Problem - When the string "Liberation" occurs in a line of the records, show that line.

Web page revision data
----------------------------------------

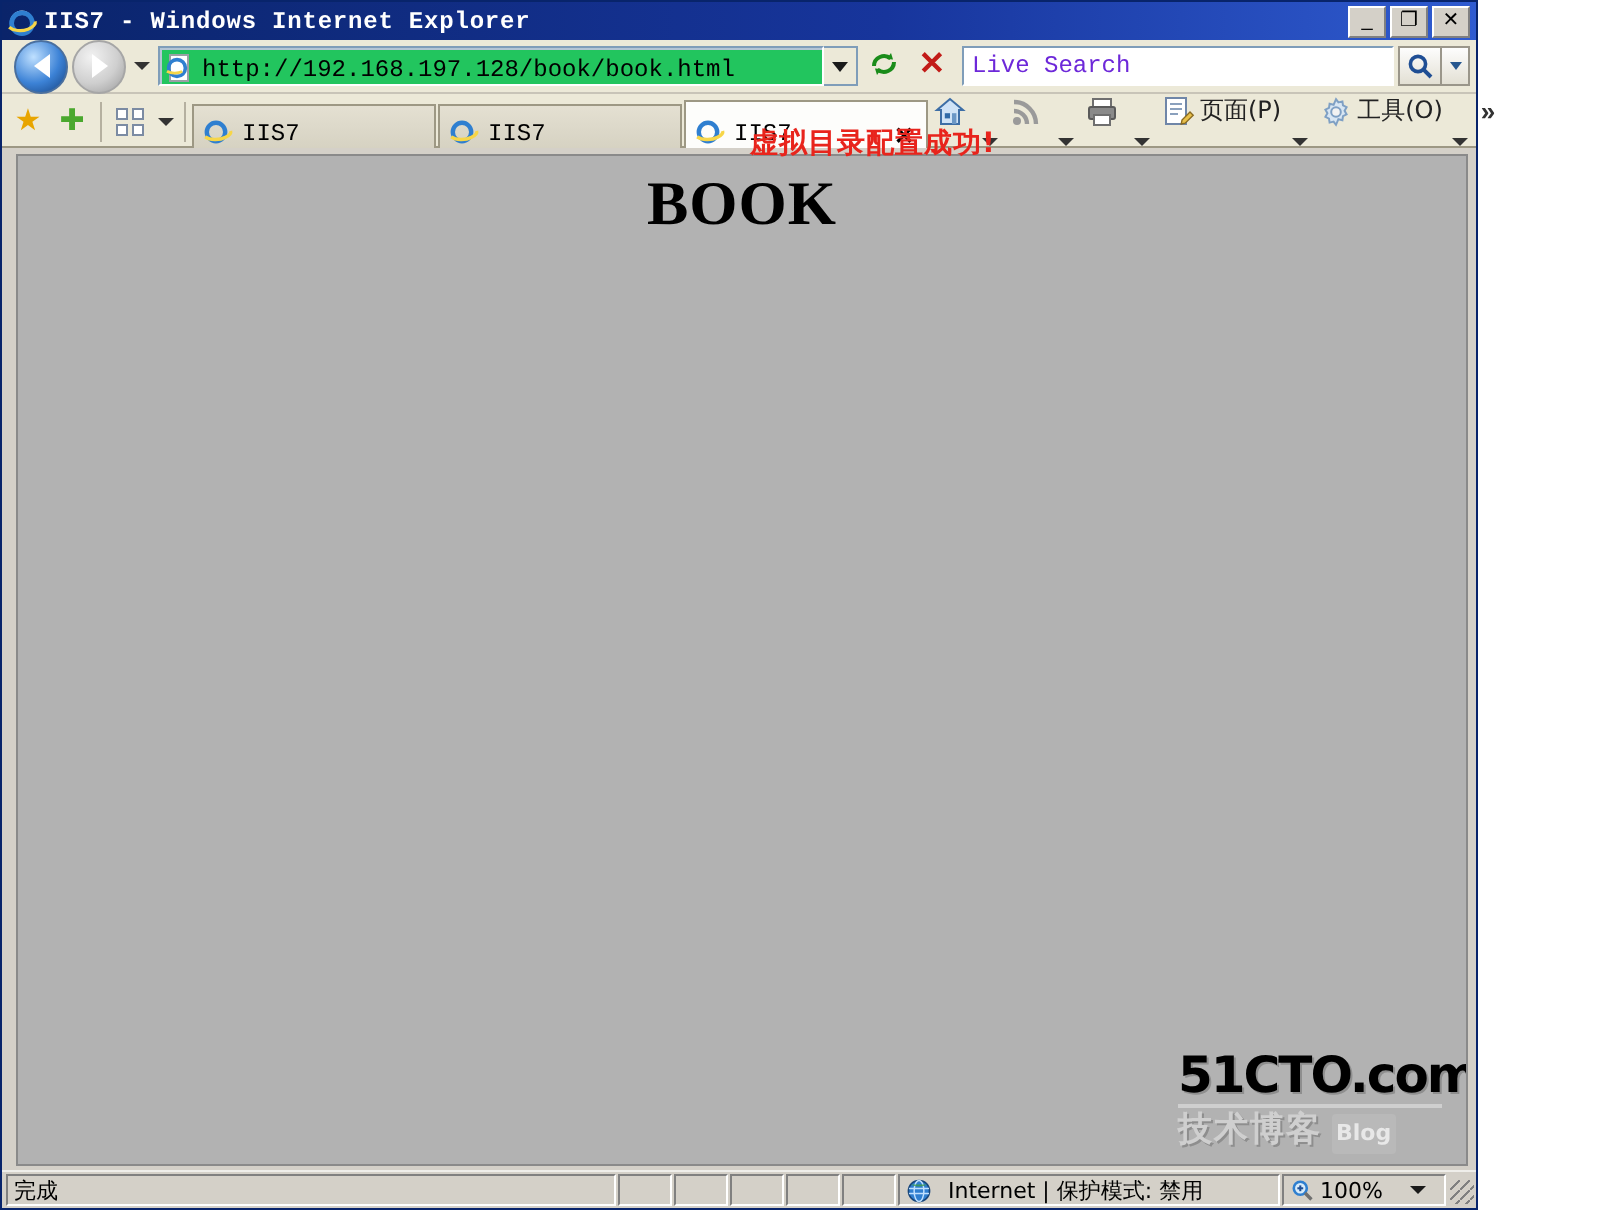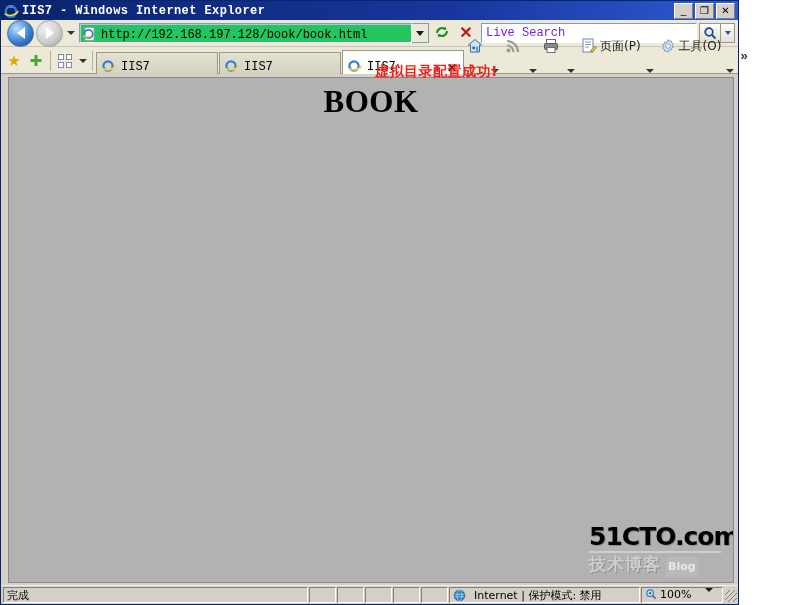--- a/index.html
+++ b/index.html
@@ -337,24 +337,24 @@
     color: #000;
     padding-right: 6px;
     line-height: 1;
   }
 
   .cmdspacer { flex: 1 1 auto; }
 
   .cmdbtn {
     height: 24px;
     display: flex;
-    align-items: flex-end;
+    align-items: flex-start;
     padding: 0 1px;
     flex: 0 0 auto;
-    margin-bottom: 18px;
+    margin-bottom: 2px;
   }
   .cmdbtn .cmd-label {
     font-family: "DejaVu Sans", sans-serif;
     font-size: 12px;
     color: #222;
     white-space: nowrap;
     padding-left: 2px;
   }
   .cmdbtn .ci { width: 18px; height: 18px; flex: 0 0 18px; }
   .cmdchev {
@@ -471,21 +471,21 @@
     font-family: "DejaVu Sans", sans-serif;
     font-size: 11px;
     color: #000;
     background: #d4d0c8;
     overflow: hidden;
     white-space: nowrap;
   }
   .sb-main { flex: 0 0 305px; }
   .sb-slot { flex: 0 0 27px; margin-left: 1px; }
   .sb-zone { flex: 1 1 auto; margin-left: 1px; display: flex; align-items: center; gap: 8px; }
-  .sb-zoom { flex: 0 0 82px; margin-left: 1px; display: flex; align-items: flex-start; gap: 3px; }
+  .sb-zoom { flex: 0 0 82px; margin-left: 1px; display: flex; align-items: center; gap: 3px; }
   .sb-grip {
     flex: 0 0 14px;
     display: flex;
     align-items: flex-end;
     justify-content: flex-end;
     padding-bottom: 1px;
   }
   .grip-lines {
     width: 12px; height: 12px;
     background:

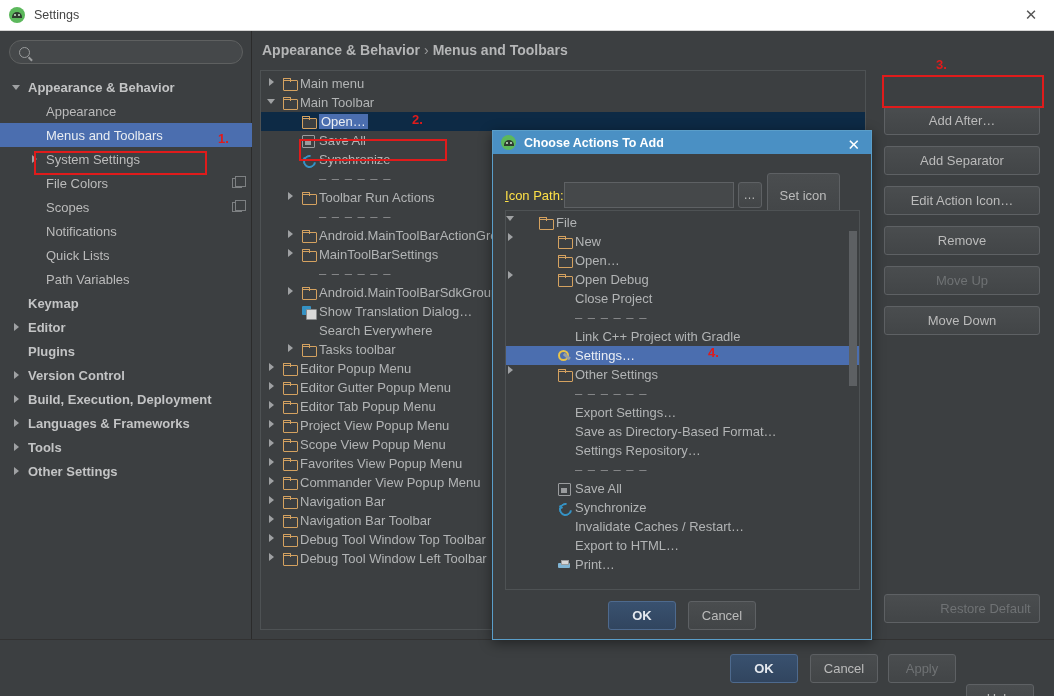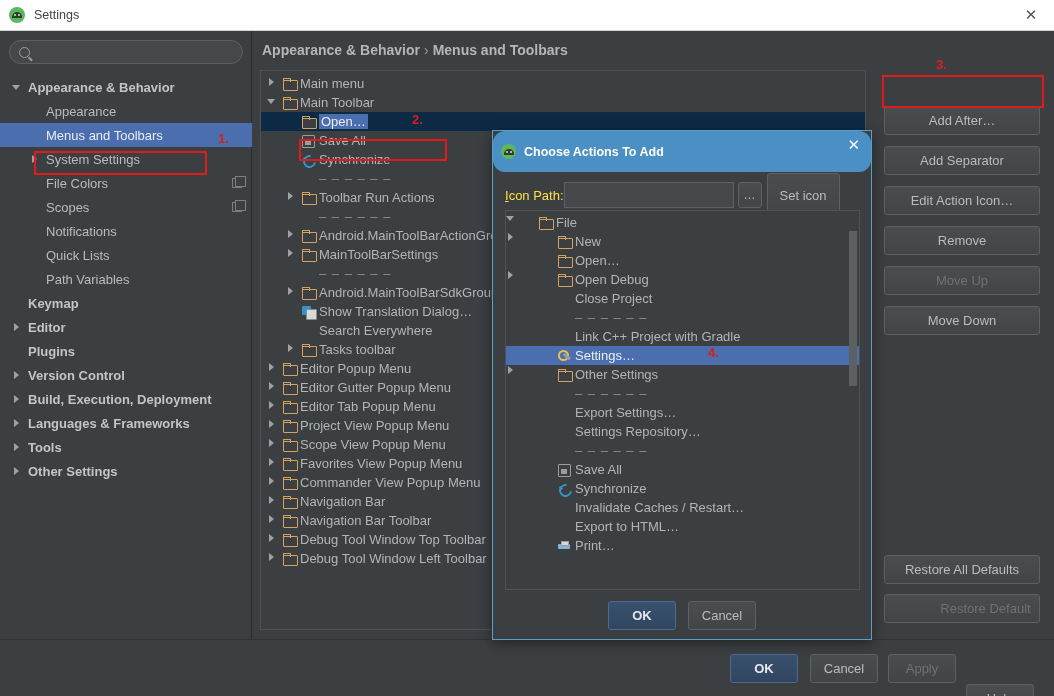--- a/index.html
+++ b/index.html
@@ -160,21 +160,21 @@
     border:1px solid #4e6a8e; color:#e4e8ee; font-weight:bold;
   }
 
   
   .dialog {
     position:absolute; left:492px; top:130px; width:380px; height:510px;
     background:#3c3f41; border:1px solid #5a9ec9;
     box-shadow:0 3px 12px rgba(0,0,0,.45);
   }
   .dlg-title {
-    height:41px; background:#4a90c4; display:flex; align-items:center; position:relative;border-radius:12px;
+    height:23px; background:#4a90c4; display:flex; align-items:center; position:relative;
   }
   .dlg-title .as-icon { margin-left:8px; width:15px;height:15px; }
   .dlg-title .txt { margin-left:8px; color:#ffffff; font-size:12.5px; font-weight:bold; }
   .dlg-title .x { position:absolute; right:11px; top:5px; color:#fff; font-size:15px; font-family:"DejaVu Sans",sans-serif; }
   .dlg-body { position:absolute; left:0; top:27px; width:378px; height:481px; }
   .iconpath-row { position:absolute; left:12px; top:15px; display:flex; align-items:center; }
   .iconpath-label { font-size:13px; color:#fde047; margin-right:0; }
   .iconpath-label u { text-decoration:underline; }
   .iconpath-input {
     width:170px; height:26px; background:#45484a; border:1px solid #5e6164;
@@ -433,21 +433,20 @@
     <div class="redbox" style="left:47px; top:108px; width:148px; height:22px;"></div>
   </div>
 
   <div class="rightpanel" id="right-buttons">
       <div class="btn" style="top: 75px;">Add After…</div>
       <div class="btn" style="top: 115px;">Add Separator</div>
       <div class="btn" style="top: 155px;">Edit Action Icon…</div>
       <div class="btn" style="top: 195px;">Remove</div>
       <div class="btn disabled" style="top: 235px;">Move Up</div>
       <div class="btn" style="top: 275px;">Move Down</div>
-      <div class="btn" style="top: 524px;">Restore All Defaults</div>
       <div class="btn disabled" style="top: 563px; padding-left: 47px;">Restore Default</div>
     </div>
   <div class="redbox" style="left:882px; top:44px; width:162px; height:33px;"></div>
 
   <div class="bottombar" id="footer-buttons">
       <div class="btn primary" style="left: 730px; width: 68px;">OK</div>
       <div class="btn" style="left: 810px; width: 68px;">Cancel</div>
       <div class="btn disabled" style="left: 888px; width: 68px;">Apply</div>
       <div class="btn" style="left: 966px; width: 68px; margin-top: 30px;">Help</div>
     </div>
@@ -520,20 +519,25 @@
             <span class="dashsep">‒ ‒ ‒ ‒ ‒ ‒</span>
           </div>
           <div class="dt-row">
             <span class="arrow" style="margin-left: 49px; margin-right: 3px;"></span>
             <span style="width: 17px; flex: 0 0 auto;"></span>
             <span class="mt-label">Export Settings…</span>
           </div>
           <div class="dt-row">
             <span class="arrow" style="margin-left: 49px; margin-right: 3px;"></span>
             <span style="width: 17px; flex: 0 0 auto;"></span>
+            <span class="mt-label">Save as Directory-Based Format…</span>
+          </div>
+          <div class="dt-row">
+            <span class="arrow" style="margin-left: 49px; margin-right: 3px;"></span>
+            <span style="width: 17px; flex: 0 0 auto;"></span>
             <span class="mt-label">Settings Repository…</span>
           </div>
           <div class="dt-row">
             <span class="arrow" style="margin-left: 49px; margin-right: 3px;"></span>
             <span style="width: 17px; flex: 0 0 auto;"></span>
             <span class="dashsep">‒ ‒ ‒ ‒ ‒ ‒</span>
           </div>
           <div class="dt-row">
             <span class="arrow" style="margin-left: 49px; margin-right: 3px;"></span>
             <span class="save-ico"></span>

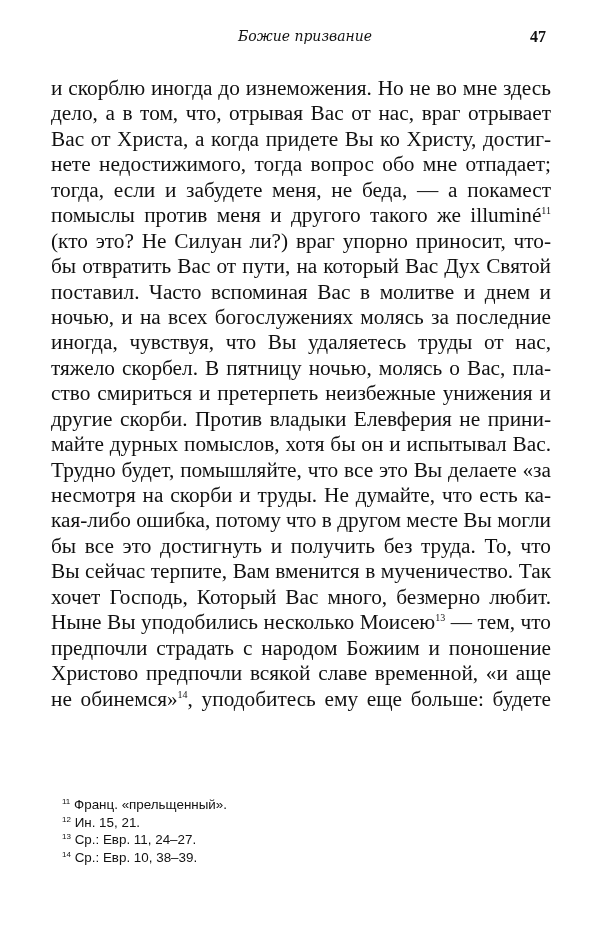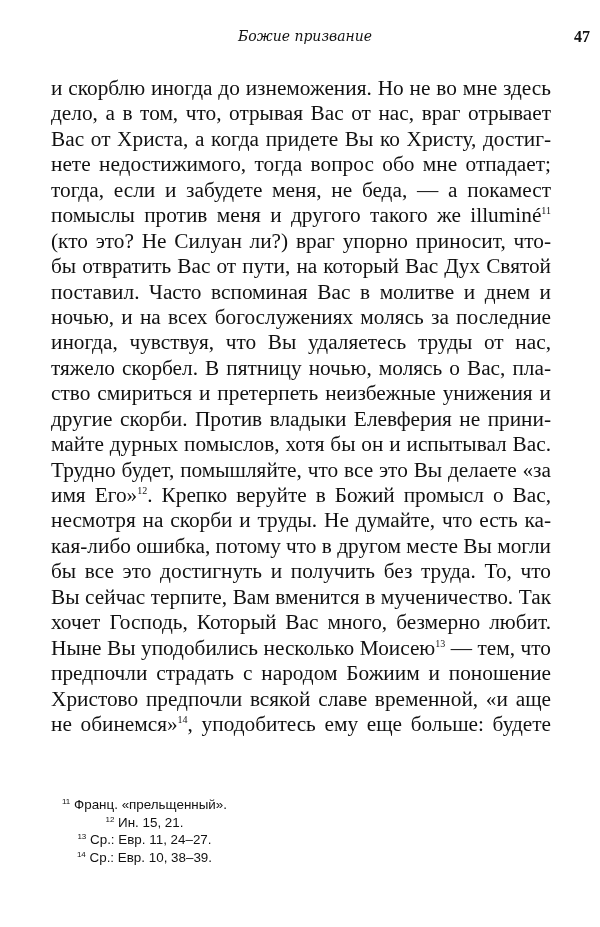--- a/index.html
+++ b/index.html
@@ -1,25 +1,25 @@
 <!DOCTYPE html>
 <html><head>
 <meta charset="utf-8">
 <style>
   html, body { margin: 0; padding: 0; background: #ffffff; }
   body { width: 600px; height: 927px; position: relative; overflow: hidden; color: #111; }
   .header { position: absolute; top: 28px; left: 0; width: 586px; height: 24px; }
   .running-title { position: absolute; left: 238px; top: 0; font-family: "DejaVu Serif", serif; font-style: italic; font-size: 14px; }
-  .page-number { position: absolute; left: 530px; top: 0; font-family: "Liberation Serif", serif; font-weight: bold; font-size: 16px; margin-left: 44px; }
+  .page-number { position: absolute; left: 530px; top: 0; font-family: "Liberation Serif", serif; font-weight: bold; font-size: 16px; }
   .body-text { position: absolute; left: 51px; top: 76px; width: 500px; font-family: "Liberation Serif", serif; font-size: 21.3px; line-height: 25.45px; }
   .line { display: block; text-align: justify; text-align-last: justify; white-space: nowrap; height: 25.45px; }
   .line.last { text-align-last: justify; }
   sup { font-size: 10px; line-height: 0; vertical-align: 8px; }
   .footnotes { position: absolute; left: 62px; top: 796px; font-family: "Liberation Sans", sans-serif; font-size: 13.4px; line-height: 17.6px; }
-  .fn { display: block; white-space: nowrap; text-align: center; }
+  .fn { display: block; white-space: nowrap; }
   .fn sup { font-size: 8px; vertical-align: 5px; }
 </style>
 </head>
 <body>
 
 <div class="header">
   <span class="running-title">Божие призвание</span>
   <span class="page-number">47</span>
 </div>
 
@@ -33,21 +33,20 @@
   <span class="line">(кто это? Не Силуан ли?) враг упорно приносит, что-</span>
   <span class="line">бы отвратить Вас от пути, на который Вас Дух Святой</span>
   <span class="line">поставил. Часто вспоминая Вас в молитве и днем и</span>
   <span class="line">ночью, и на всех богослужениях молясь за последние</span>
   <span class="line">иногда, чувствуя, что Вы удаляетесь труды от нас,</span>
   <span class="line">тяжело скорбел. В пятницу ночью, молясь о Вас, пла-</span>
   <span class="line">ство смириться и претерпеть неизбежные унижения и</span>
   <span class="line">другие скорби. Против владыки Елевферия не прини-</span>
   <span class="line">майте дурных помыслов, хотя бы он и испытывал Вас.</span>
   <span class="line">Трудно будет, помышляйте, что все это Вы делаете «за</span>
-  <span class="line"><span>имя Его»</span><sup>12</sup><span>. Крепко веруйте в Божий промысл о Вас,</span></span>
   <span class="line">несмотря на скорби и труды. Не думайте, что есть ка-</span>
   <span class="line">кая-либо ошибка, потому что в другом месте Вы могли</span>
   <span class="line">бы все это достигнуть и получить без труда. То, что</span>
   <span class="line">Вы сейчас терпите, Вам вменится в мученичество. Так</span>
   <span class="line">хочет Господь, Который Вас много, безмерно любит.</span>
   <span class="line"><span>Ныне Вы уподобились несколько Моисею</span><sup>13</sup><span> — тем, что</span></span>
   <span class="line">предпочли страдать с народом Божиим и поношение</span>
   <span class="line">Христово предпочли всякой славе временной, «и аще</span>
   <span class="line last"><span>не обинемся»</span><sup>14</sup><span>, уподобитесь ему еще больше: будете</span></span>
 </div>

----------------------------------------

Answer box -
-  .page-number { position: absolute; left: 530px; top: 0; font-family: "Liberation Serif", serif; font-weight: bold; font-size: 16px; margin-left: 44px; }
+  .page-number { position: absolute; left: 530px; top: 0; font-family: "Liberation Serif", serif; font-weight: bold; font-size: 16px; }
   .body-text { position: absolute; left: 51px; top: 76px; width: 500px; font-family: "Liberation Serif", serif; font-size: 21.3px; line-height: 25.45px; }
   .footnotes { position: absolute; left: 62px; top: 796px; font-family: "Liberation Sans", sans-serif; font-size: 13.4px; line-height: 17.6px; }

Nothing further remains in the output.